At the very first TDWI Conference, Duane Hufford described a phenomenon he called “embedded data”, now more commonly called “overloaded data”, where two or more concepts are stuffed into a single data field (“Metadata Repositories,” TDWI Conference 1995). He described and portrayed in graphics three types of overloaded data. Almost 20 years later, overloaded data remains rampant but Mr Hufford’s ideas, presented below with updated examples, are unfortunately not widely discussed.
[Note: in March of 2021 I added one further category, bundling. – BL]
Overloaded data breeds in areas not exposed to sound data management techniques for one reason or the other. Big data acquisition typically loads data uncleansed, shifting the burden of unpacking overloaded fields to the receiver (pity the poor data scientist spending 70% of her time acquiring and cleaning data!)
One might refer to non-overloaded data as “atomic”. Beyond making data harder to use, overloaded data requires more code to manage than atomic data (see why in the sections below) so by extension it increases IT costs.

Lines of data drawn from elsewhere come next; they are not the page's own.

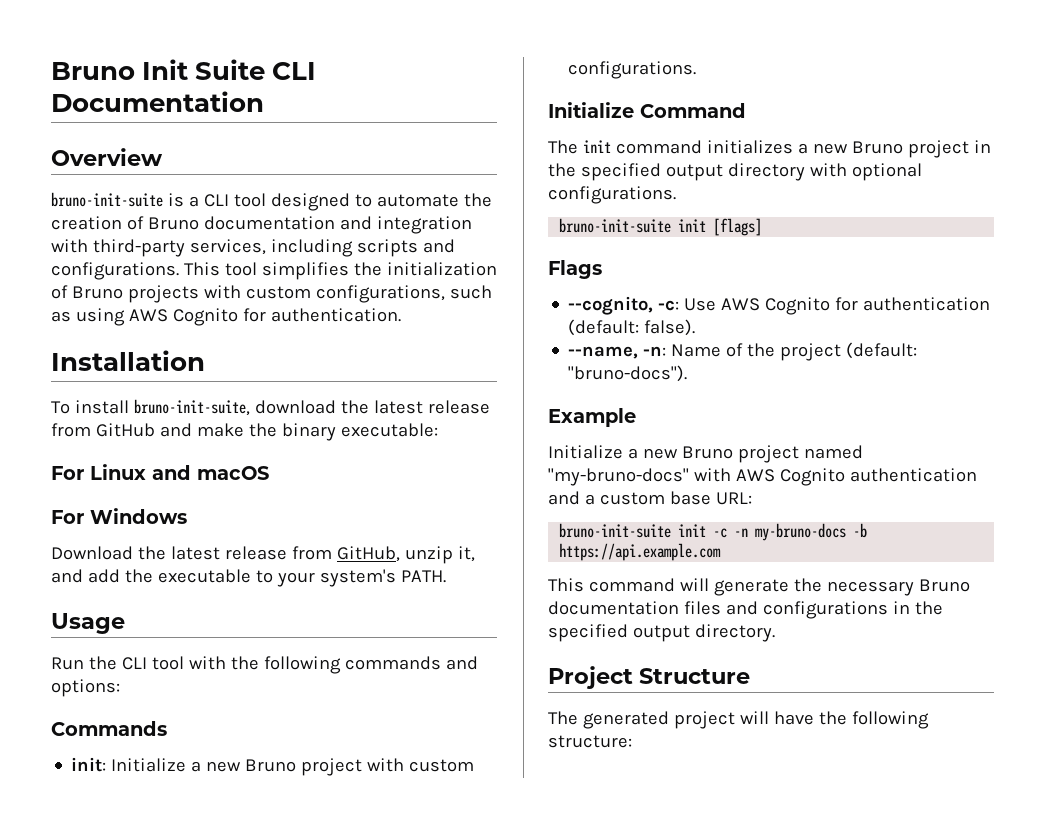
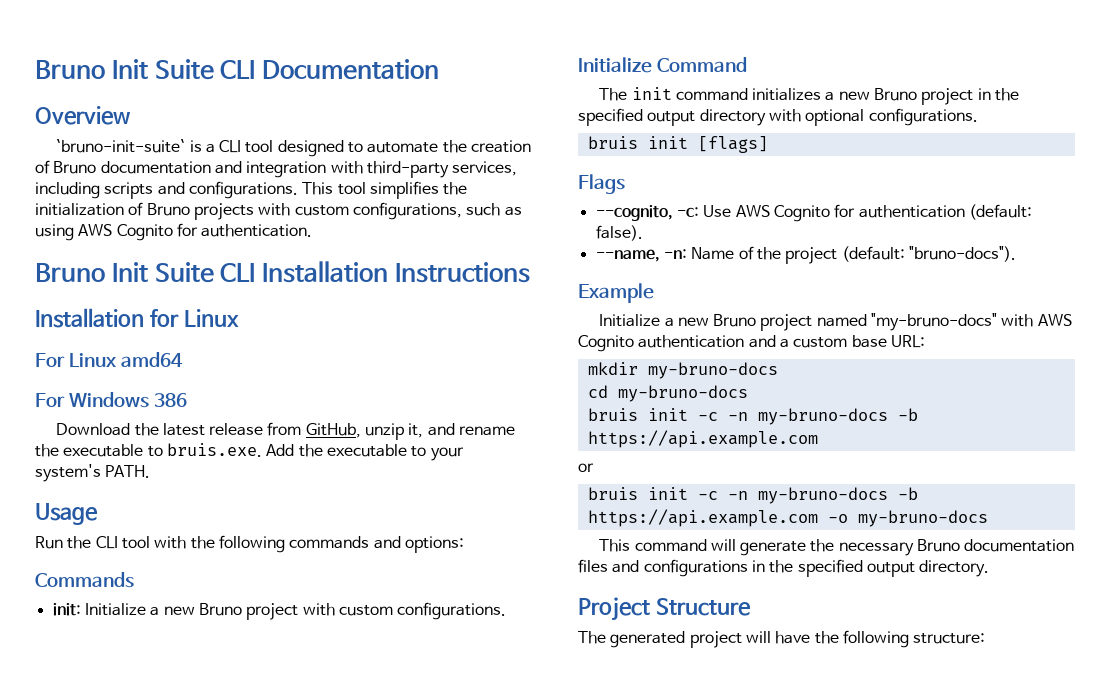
- bruno-init-suite is a CLI tool designed to automate the creation of Bruno documentation and integration with third-party services, including scripts and configurations.
+ `bruno-init-suite` is a CLI tool designed to automate the creation of Bruno documentation and integration with third-party services, including scripts and configurations.
- Installation
- To install bruno-init-suite, download the latest release from GitHub and make the binary executable:
+ Bruno Init Suite CLI Installation Instructions
+ Installation for Linux
- For Linux and macOS
+ For Linux amd64
- For Windows
+ For Windows 386
- Download the latest release from GitHub, unzip it, and add the executable to your system's PATH.
+ Download the latest release from GitHub, unzip it, and rename the executable to bruis.exe. Add the executable to your system's PATH.
- bruno-init-suite init [flags]
+ bruis init [flags]
- bruno-init-suite init -c -n my-bruno-docs -b https://api.example.com
+ mkdir my-bruno-docs
+ cd my-bruno-docs
+ bruis init -c -n my-bruno-docs -b https://api.example.com
+ or
+ bruis init -c -n my-bruno-docs -b https://api.example.com -o my-bruno-docs

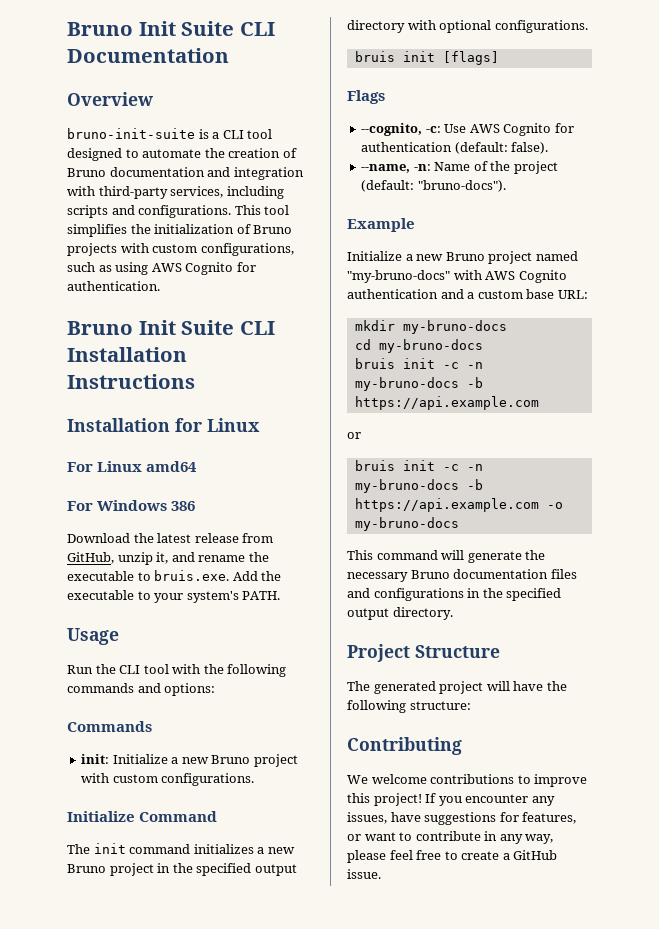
- `bruno-init-suite` is a CLI tool designed to automate the creation of Bruno documentation and integration with third-party services, including scripts and configurations.
+ bruno-init-suite is a CLI tool designed to automate the creation of Bruno documentation and integration with third-party services, including scripts and configurations.
+ Contributing
+ We welcome contributions to improve this project! If you encounter any issues, have suggestions for features, or want to contribute in any way, please feel free to create a GitHub issue.

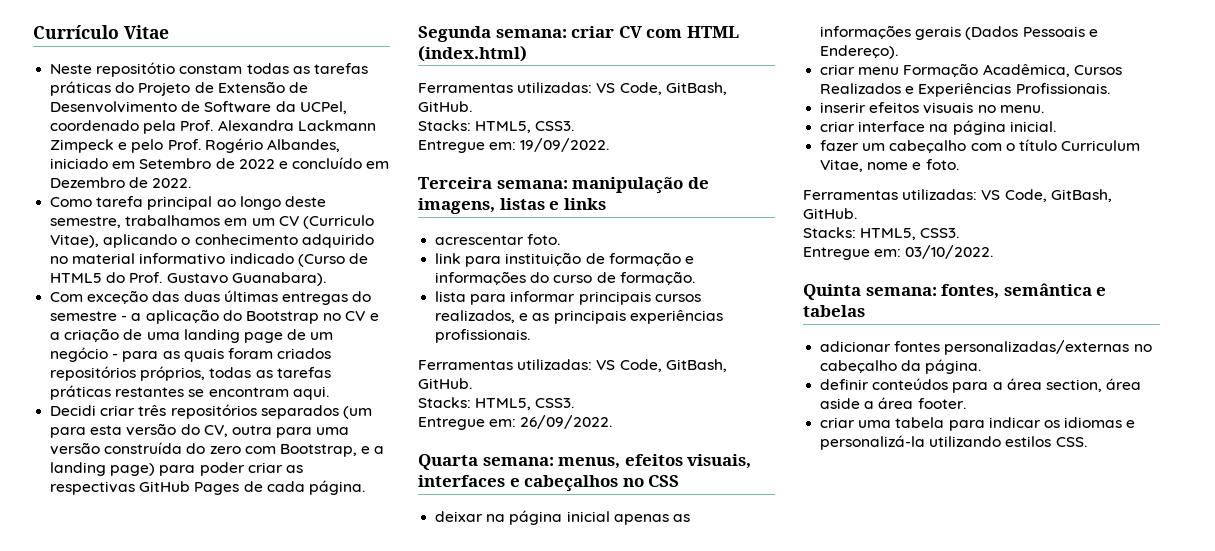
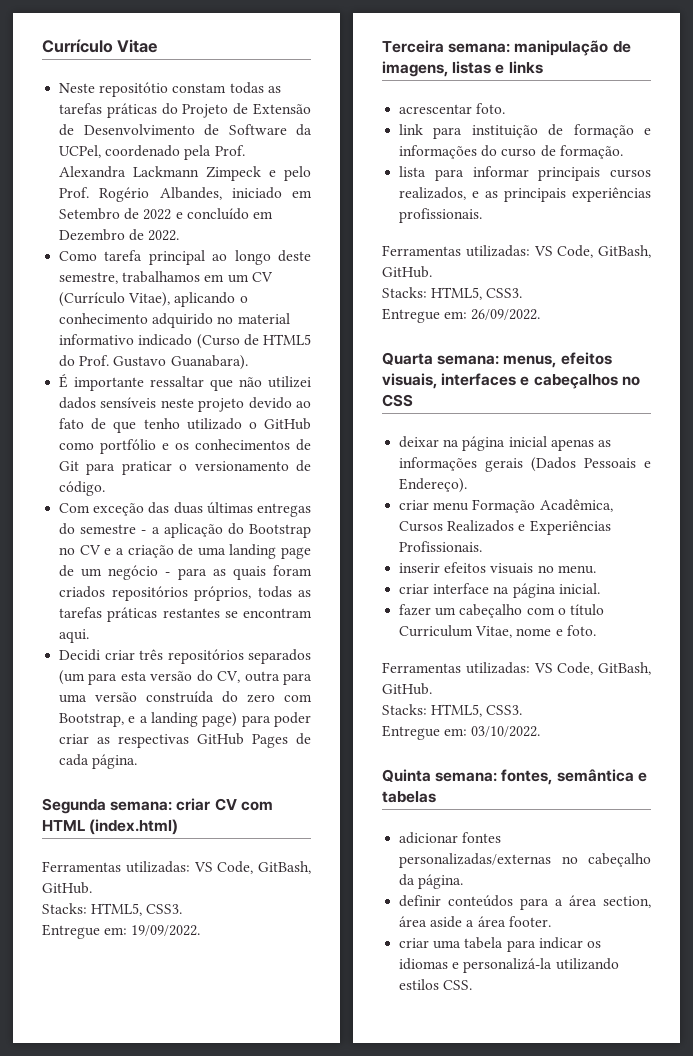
- Como tarefa principal ao longo deste semestre, trabalhamos em um CV (Curriculo Vitae), aplicando o conhecimento adquirido no material informativo indicado (Curso de HTML5 do Prof. Gustavo Guanabara).
+ Como tarefa principal ao longo deste semestre, trabalhamos em um CV (Currículo Vitae), aplicando o conhecimento adquirido no material informativo indicado (Curso de HTML5 do Prof. Gustavo Guanabara).
+ É importante ressaltar que não utilizei dados sensíveis neste projeto devido ao fato de que tenho utilizado o GitHub como portfólio e os conhecimentos de Git para praticar o versionamento de código.

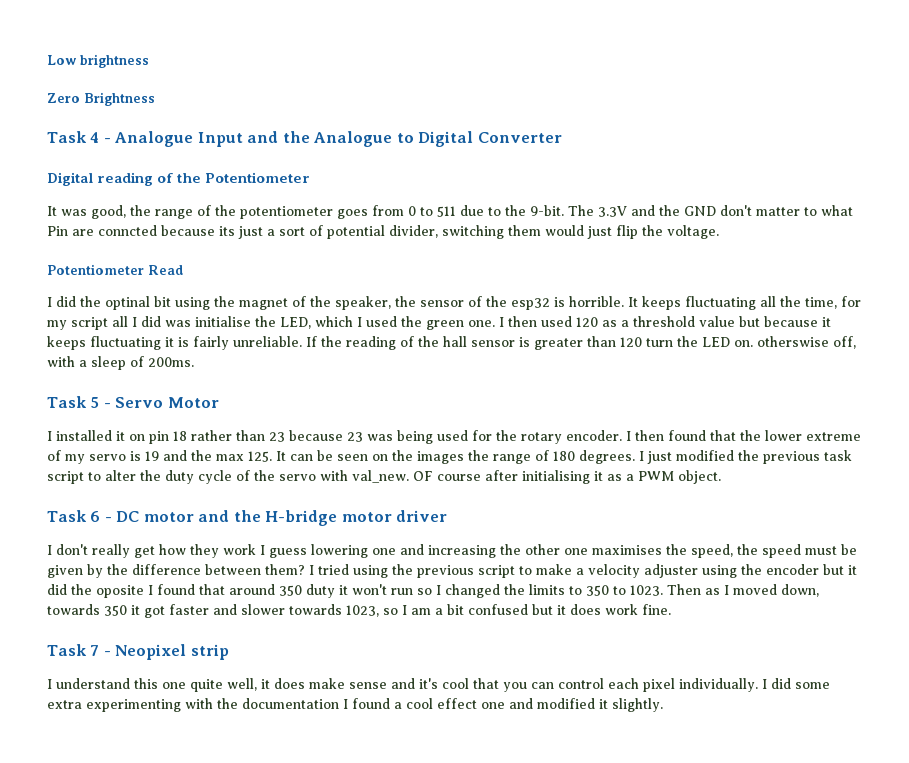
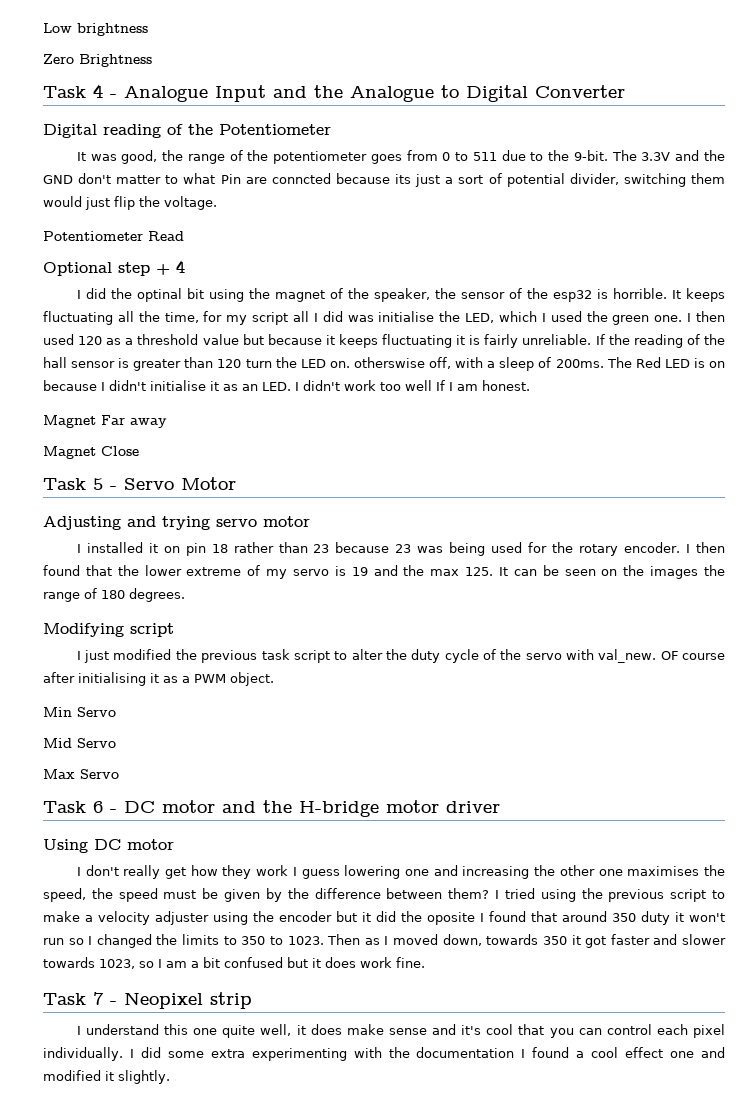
+ Optional step + 4
+ The Red LED is on because I didn't initialise it as an LED. I didn't work too well If I am honest.
+ Magnet Far away
+ Magnet Close
+ Adjusting and trying servo motor
- I then found that the lower extreme of my servo is 19 and the max 125. It can be seen on the images the range of 180 degrees. I just modified the previous task script to alter the duty cycle of the servo with val_new.
+ I then found that the lower extreme of my servo is 19 and the max 125. It can be seen on the images the range of 180 degrees.
+ Modifying script
+ I just modified the previous task script to alter the duty cycle of the servo with val_new.
+ Min Servo
+ Mid Servo
+ Max Servo
+ Using DC motor

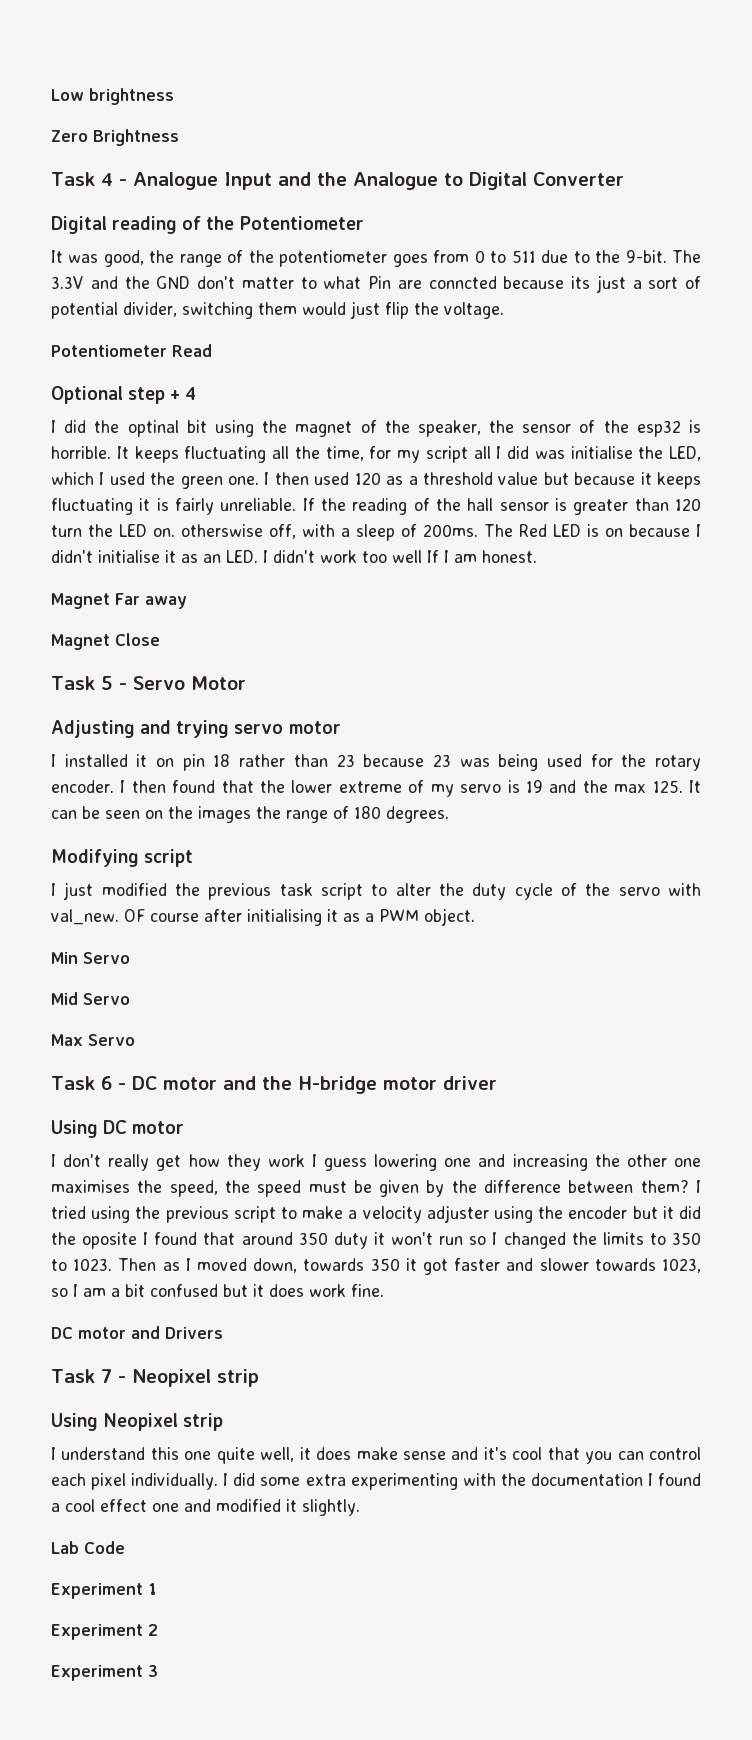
+ DC motor and Drivers
+ Using Neopixel strip
+ Lab Code
+ Experiment 1
+ Experiment 2
+ Experiment 3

Here’s a field guide to three different types of overloaded data, associated risks, and how to avoid them:
Definition: In the case of Chaining, a field contains separate concepts concatenated together in specific character zones.
Example from the wild: You likely have examples of chaining in your wallet. Perhaps the most common instance of chaining is the credit card number, described here and illustrated at right. As shown, a 16 digit card number contains specific zones for four different data elements.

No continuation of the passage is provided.